You mentioned 2 specific people in your example, both for vocals performance. Both very good singers. So, enter some farmer from a small town in Idaho that isn't even on a map. Call him "Spuds". (Get it?) If Spuds knows nothing about music, beyond "I like this", what is he basing that Grammy vote on? Just to say "I liked it" isn't enough to be awarding things. Spuds might be very easily impressed, so what does that vote mean? Back when I still considered American Idol to be any sort of relevant, the last year I watched had a bunch of singers that consistently sang flat, but somewhere in the song hit that one high note with extreme power and significance to twang the emotion in people (Because as you are also taught in college, music done well affects human emotion.) and those flat singers were voted for enough to stay on another week. To use a sports analogy, a QB could throw 4 interceptions, complete no passes longer than 4 yards, and fumble twice in a game, but what will people who don't know football remember? Yep, that ONE 59 yard touchdown pass. Those same people are impressed by drummers based on the size of their drumkit rather than if they can keep time.

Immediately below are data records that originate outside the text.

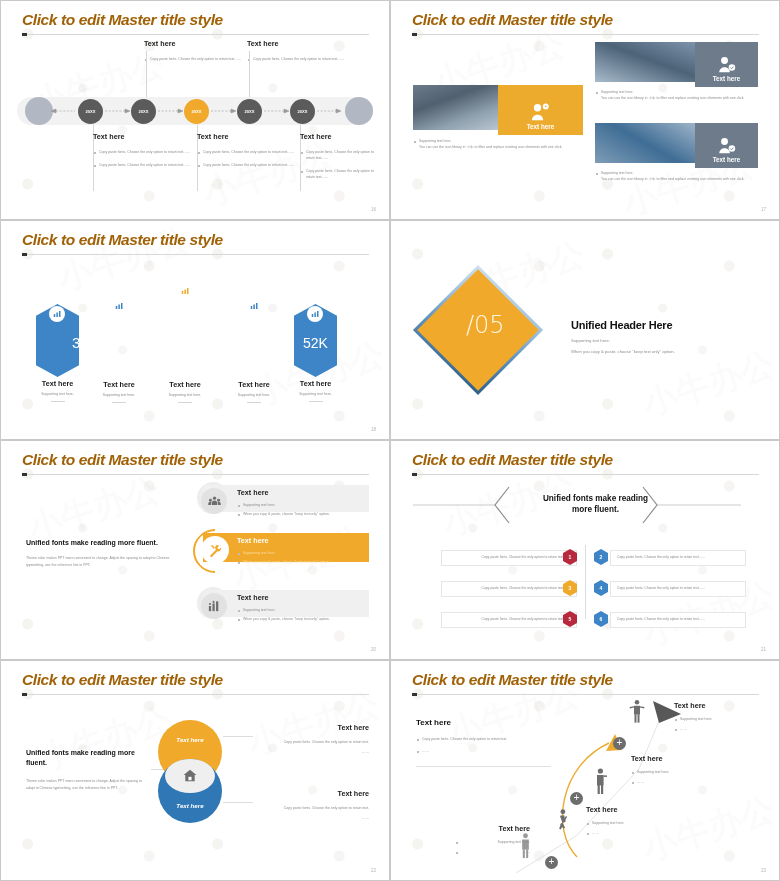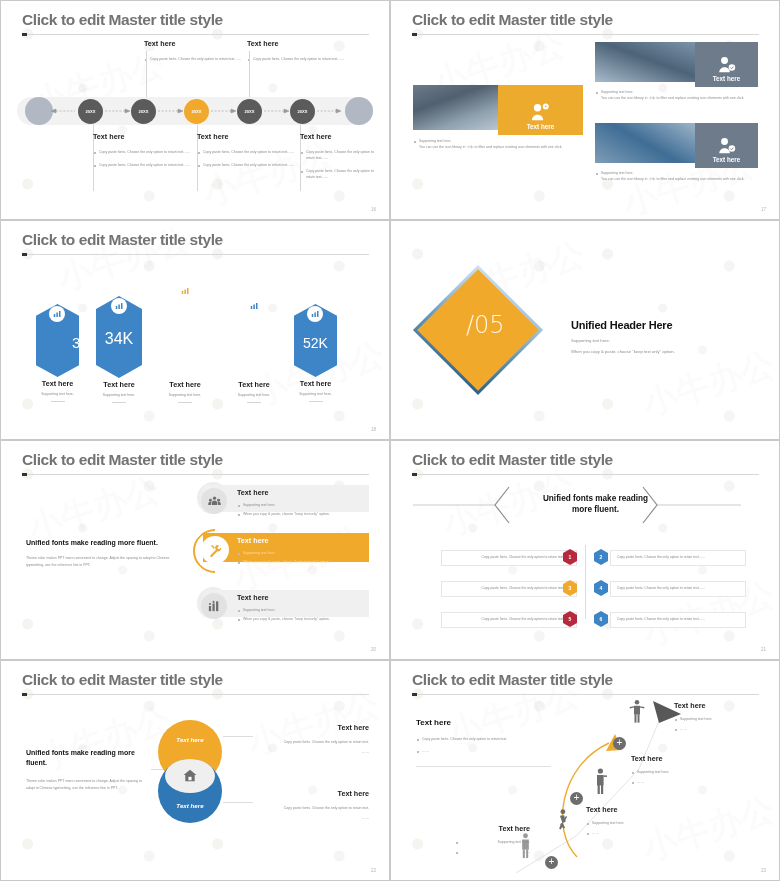--- a/index.html
+++ b/index.html
@@ -14,7 +14,7 @@
        radial-gradient(circle at 64% 86%, rgba(230,228,222,.65) 0 4px, transparent 5px);
       background-size:190px 150px;}
   .wm b{position:absolute;font-size:34px;color:rgba(0,0,0,.035);font-weight:700;transform:rotate(-18deg);font-family:"DejaVu Sans",sans-serif;}
-  .title{position:absolute;left:21px;top:10px;font-size:15.5px;font-weight:700;letter-spacing:-.4px;color:#737373;white-space:nowrap;}
+  .title{position:absolute;left:21px;top:10px;font-size:15.5px;font-weight:700;letter-spacing:-.4px;color:#a16207;white-space:nowrap;font-style:italic;}
   .rule{position:absolute;left:21px;top:33px;width:347px;height:1px;background:#d8d8d8;}
   .rule:after{content:"";position:absolute;left:0;top:-1px;width:5px;height:3px;background:#333;}
   .pg{position:absolute;right:13px;bottom:7px;font-size:4.6px;color:#b6b6b6;}

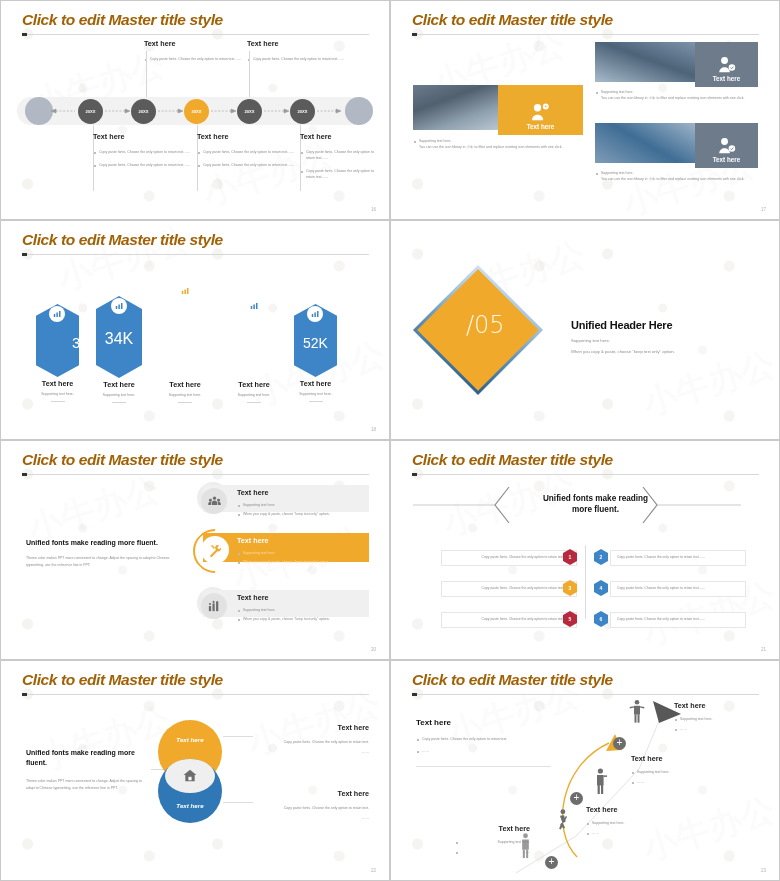--- a/index.html
+++ b/index.html
@@ -211,9 +211,6 @@
     <div style="width:14px;height:1px;background:#d5d5d5;margin:4px auto 0;"></div>
   </div>
 
-  <div class="hex" style="left:95px;top:75px;width:46px;height:82px;background:#3d85c6;">
-    <div class="num" style="top:34px;font-size:16px;">34K</div>
-  </div>
   <div class="hexicon" style="left:118px;top:77px;">
     <svg width="9" height="8" viewBox="0 0 12 10">
           <rect x="1" y="5" width="2" height="4" fill="#3d85c6"></rect>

You also listed categories. How do you define what is rock vs country vs whatever? Best VIDEO production? You know this is music software, right?

As far as "the BIAB non-user"... why are they even here? How do they even know about this place?

As I said before, the handful of people in the clique would win anyway.

This place has gotten FAR away from a musician/songwriter forum like it was when I joined 13 years ago. It's really become more focused on conversation about finding ANY way to make music that doesn't require any real, actual work be put into, you know, making music. As in playing an instrument, writing lyrics and working hard at it every day. Metaphorically, as my girl Chrissie Hynde said, "My city was gone."